BEGIN
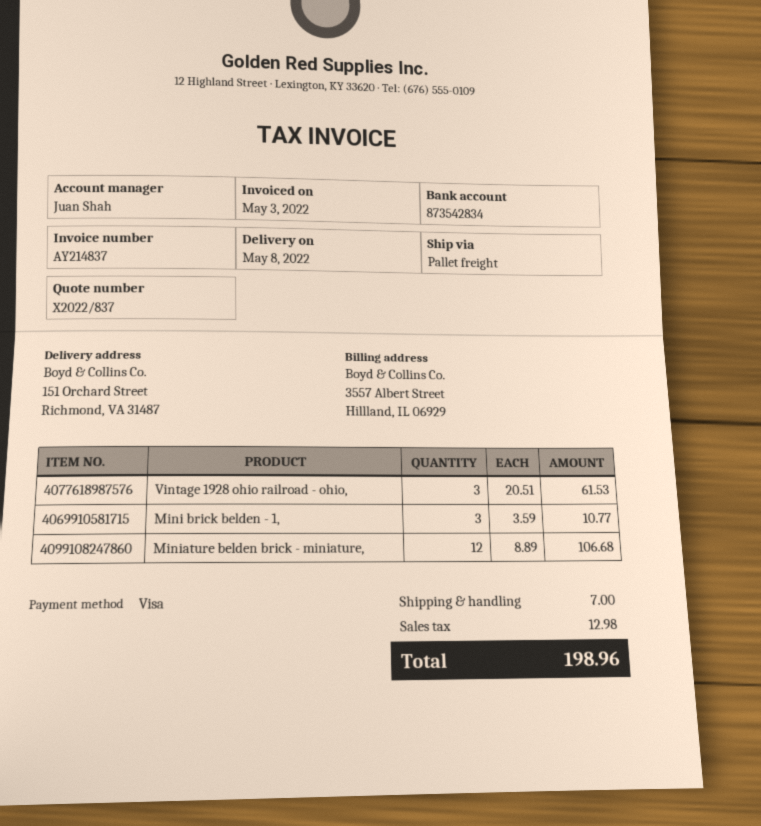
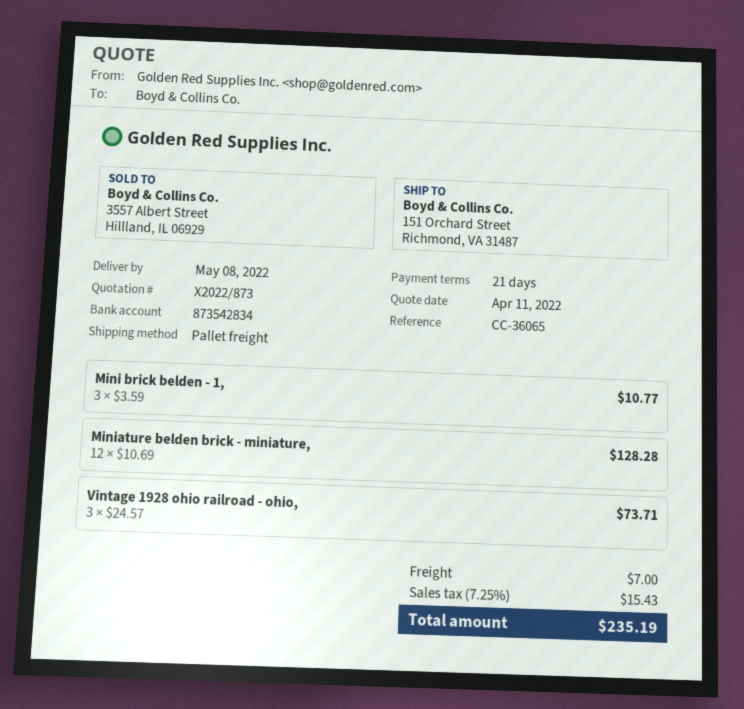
quote number: X2022/837 -> X2022/873
Vintage 1928 ohio railroad - ohio,: 3 x 20.51 = 61.53 -> 3 x 24.57 = 73.71
Miniature belden brick - miniature,: 12 x 8.89 = 106.68 -> 12 x 10.69 = 128.28
tax: 12.98 -> 15.43
total: 198.96 -> 235.19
END
Task: With the line containing "Vintage 1928 ohio" as the start and the last line of the listing as the end, restate that stretch word for word and nothing else.

Output of the exercise:
Vintage 1928 ohio railroad - ohio,: 3 x 20.51 = 61.53 -> 3 x 24.57 = 73.71
Miniature belden brick - miniature,: 12 x 8.89 = 106.68 -> 12 x 10.69 = 128.28
tax: 12.98 -> 15.43
total: 198.96 -> 235.19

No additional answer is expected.